:: WORK INSTRUCTIONS ::
Every line in the material below that includes "This" should be copied.

:: RECORD EXCERPTS ::
===
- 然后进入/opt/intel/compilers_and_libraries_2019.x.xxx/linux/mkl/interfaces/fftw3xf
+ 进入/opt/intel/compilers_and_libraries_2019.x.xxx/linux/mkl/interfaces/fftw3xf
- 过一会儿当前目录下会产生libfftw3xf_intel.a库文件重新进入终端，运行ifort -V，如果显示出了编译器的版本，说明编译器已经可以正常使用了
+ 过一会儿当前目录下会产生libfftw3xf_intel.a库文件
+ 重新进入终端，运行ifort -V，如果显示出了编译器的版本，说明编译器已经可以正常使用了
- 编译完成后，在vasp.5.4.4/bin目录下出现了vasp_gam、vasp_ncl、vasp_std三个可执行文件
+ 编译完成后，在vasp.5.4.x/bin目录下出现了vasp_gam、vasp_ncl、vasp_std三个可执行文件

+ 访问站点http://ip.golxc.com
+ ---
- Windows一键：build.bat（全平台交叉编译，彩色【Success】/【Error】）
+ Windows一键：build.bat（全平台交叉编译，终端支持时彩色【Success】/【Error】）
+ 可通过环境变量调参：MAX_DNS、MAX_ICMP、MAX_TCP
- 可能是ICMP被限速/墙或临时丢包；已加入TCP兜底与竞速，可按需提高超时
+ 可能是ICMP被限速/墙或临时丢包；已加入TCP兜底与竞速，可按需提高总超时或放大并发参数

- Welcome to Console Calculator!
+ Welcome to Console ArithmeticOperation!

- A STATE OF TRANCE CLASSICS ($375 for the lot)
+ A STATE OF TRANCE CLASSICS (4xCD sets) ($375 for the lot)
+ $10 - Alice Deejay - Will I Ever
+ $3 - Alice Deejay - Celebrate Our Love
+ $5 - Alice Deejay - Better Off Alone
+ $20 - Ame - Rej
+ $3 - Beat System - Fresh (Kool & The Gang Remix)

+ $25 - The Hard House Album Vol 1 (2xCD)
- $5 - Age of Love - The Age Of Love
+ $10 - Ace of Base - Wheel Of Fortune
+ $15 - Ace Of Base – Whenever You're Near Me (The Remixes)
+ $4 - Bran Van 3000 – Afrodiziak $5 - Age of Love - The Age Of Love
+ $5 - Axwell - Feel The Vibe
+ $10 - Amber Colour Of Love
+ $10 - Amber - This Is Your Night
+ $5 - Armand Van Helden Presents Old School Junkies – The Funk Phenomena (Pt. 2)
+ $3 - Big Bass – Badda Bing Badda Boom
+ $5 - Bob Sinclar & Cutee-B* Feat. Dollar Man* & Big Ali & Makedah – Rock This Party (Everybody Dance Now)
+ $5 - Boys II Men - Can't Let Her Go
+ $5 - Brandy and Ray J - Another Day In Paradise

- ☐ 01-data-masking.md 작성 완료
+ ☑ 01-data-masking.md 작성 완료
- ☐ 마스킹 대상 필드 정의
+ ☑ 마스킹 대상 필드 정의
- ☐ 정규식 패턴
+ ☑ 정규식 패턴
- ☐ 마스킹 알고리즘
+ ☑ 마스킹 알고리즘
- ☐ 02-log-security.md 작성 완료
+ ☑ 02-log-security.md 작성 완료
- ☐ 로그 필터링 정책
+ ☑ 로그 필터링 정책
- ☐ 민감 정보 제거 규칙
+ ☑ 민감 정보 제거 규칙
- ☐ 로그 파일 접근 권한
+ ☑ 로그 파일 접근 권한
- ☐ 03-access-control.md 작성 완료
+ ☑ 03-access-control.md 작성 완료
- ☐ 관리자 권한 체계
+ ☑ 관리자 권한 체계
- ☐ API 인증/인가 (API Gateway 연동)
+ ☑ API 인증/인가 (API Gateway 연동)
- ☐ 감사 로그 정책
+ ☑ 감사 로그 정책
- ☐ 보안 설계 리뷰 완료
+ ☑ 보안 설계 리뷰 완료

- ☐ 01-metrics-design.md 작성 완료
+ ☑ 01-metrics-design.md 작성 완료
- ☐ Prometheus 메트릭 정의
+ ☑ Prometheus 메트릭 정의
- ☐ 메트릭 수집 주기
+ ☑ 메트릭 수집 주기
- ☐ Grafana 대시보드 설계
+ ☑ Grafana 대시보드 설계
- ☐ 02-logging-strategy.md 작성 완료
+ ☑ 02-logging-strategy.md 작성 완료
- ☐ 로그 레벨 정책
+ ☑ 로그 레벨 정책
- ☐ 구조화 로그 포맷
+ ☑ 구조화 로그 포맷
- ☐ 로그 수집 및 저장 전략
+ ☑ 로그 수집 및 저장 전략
===
:: SOLUTION ::
+ $10 - Amber - This Is Your Night
+ $5 - Bob Sinclar & Cutee-B* Feat. Dollar Man* & Big Ali & Makedah – Rock This Party (Everybody Dance Now)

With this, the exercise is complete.